When Peter says “Lord, save me” he gives us the most pure form of prayer there is, the most heartfelt, and the most candid too. “Lord, save me” says ‘I cannot save myself’, and that ‘solving most problems is beyond me,’ and that the act of saving belongs to God alone.

The most difficult liminal space is the space between what belongs to me and what belongs to God: what humans can solve and what only God can solve. Take, as an example, the war in Gaza. This conflict has been active for 66 years now, reaching the point where the parties involved can no longer agree why they are fighting. Yet the conflict continues.

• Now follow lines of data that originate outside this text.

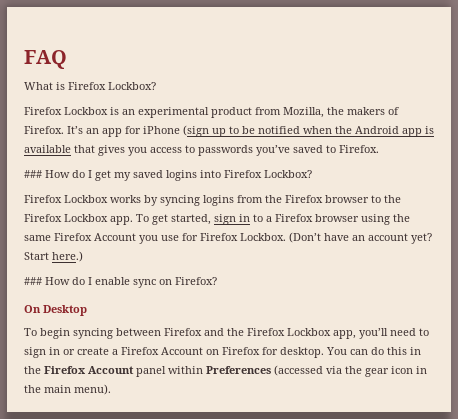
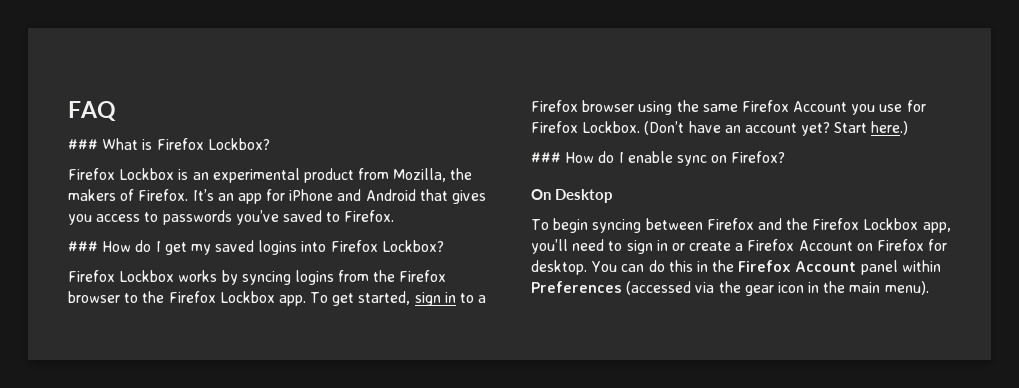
- What is Firefox Lockbox?
+ ### What is Firefox Lockbox?
- It’s an app for iPhone (sign up to be notified when the Android app is available that gives you access to passwords you’ve saved to Firefox.
+ It’s an app for iPhone and Android that gives you access to passwords you’ve saved to Firefox.

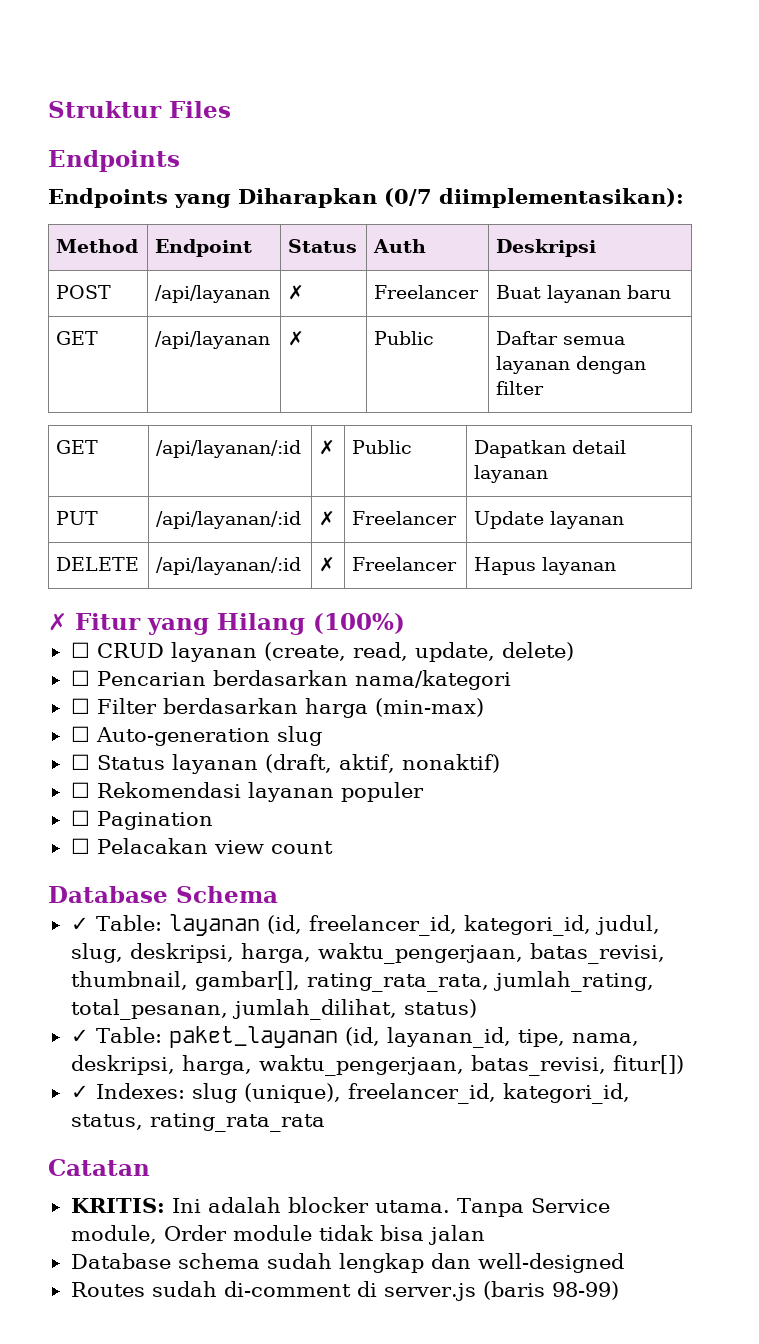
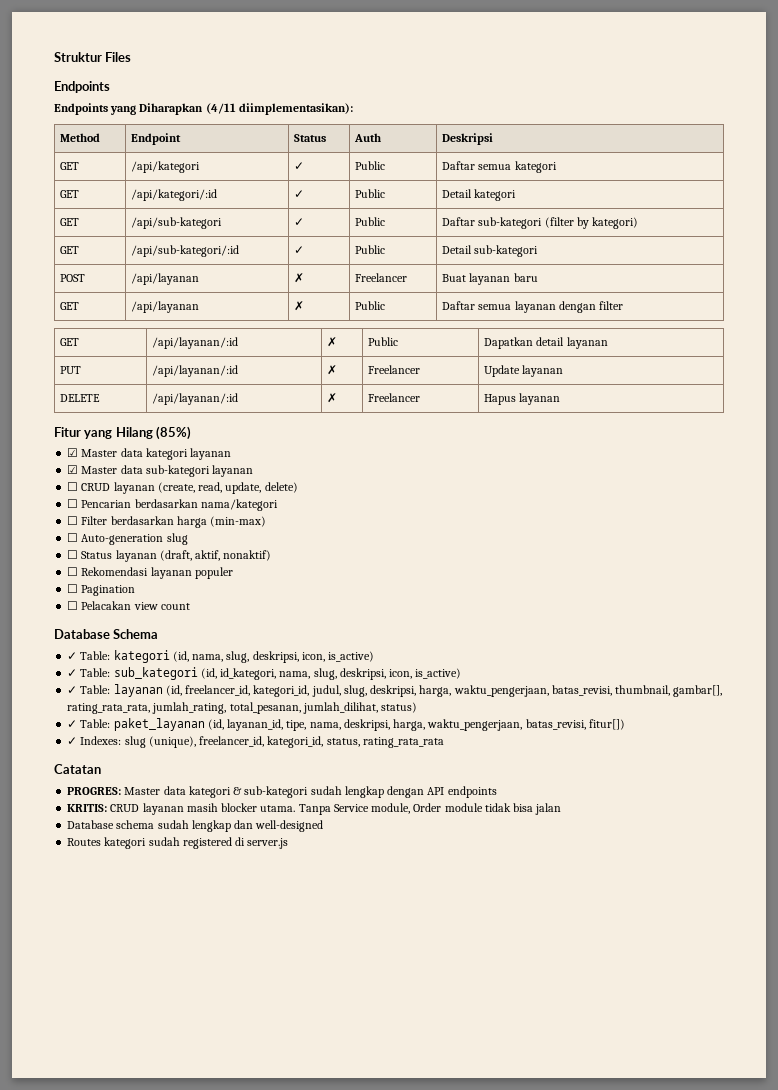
- Endpoints yang Diharapkan (0/7 diimplementasikan):
+ Endpoints yang Diharapkan (4/11 diimplementasikan):
+ GET | /api/kategori | ✓ | Public | Daftar semua kategori
+ GET | /api/kategori/:id | ✓ | Public | Detail kategori
+ GET | /api/sub-kategori | ✓ | Public | Daftar sub-kategori (filter by kategori)
+ GET | /api/sub-kategori/:id | ✓ | Public | Detail sub-kategori
- ✗ Fitur yang Hilang (100%)
+ Fitur yang Hilang (85%)
+ ☑ Master data kategori layanan
+ ☑ Master data sub-kategori layanan
+ ✓ Table: kategori (id, nama, slug, deskripsi, icon, is_active)
+ ✓ Table: sub_kategori (id, id_kategori, nama, slug, deskripsi, icon, is_active)
- KRITIS: Ini adalah blocker utama.
+ PROGRES: Master data kategori & sub-kategori sudah lengkap dengan API endpoints
+ KRITIS: CRUD layanan masih blocker utama.
- Routes sudah di-comment di server.js (baris 98-99)
+ Routes kategori sudah registered di server.js

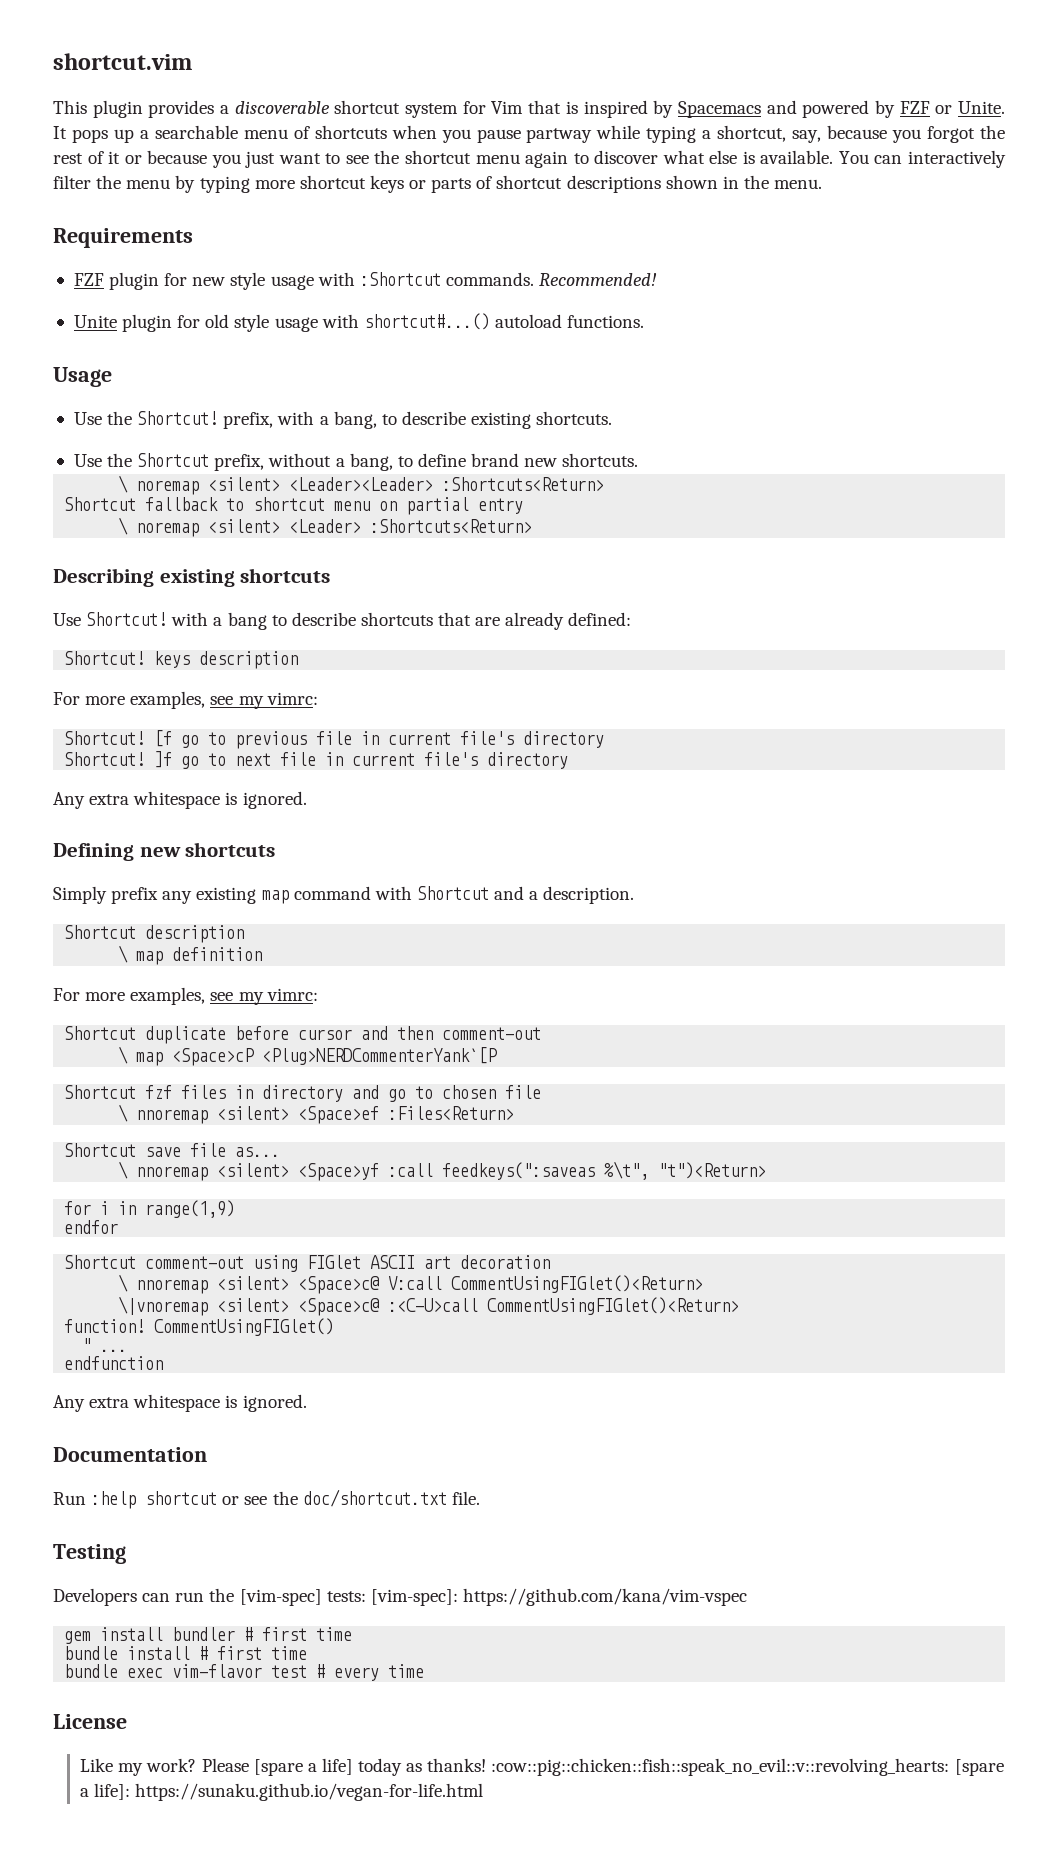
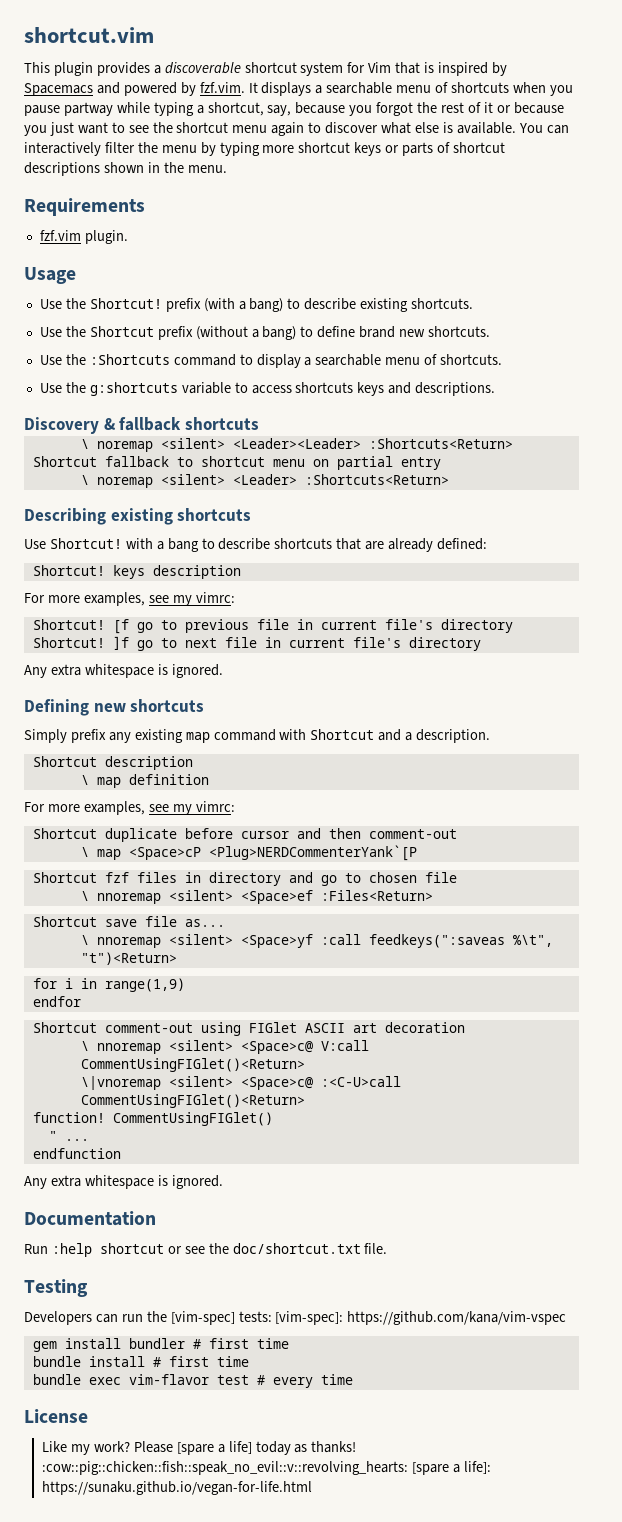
- This plugin provides a discoverable shortcut system for Vim that is inspired by Spacemacs and powered by FZF or Unite. It pops up a searchable menu of shortcuts when you pause partway while typing a shortcut, say, because you forgot the rest of it or because you just want to see the shortcut menu again to discover what else is available.
+ This plugin provides a discoverable shortcut system for Vim that is inspired by Spacemacs and powered by fzf.vim. It displays a searchable menu of shortcuts when you pause partway while typing a shortcut, say, because you forgot the rest of it or because you just want to see the shortcut menu again to discover what else is available.
- FZF plugin for new style usage with :Shortcut commands. Recommended!
- Unite plugin for old style usage with shortcut#...() autoload functions.
+ fzf.vim plugin.
- Use the Shortcut! prefix, with a bang, to describe existing shortcuts.
+ Use the Shortcut! prefix (with a bang) to describe existing shortcuts.
- Use the Shortcut prefix, without a bang, to define brand new shortcuts.
+ Use the Shortcut prefix (without a bang) to define brand new shortcuts.
+ Use the :Shortcuts command to display a searchable menu of shortcuts.
+ Use the g:shortcuts variable to access shortcuts keys and descriptions.
+ Discovery & fallback shortcuts

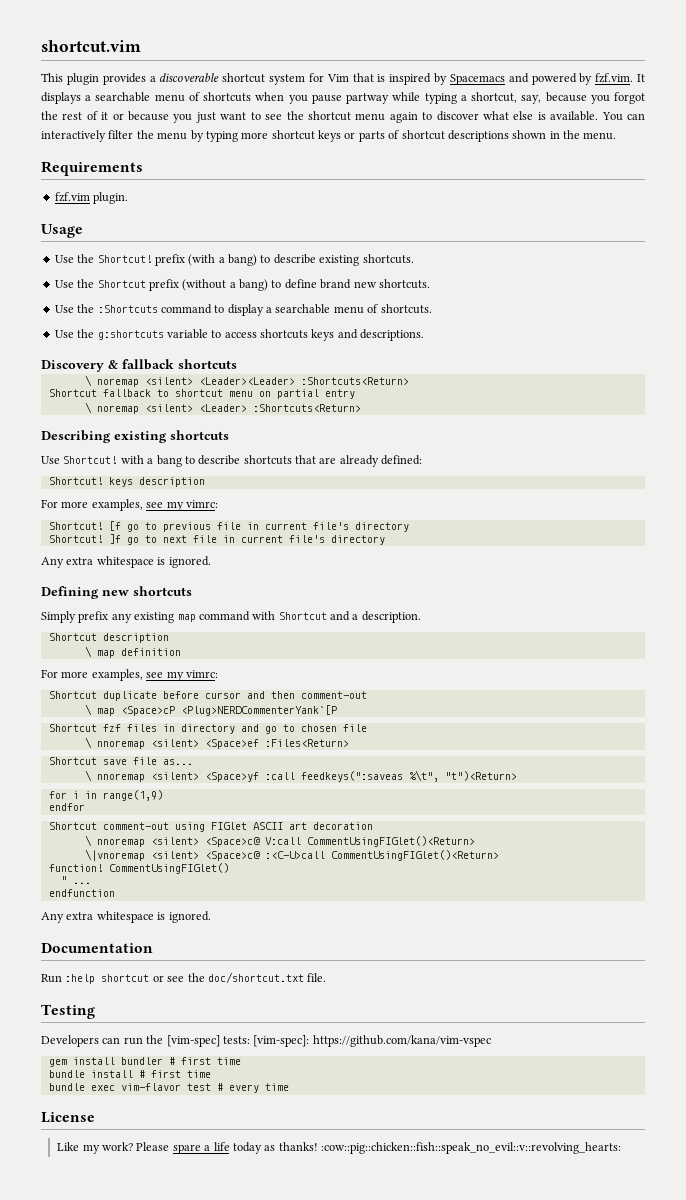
- Please [spare a life] today as thanks! :cow::pig::chicken::fish::speak_no_evil::v::revolving_hearts: [spare a life]: https://sunaku.github.io/vegan-for-life.html
+ Please spare a life today as thanks! :cow::pig::chicken::fish::speak_no_evil::v::revolving_hearts:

Meanwhile, each side is also waging a war for public opinion, saying ‘accept our perspective, join us in hating the other side.’ They attempt to reduce the conflict to the simplest terms possible, terms that, of course, support their side. They portray their enemies as monsters, even as they say that they only want peace. Information is met with disinformation, tweets are read as news, and everyone with an opinion can find something to bolster their narrow view.

The truth is only God can transform the human heart, only God can take a person to the place where they say “enough” or “Lord, save me!” Only God—not the UN, not John Kerry, not even the United Church of Canada—only God can ‘walk on water,’ meaning only God can do the impossible when generations of human effort have failed.

May God find us in that liminal space between our desire and our real limitations, and save us once more. Amen.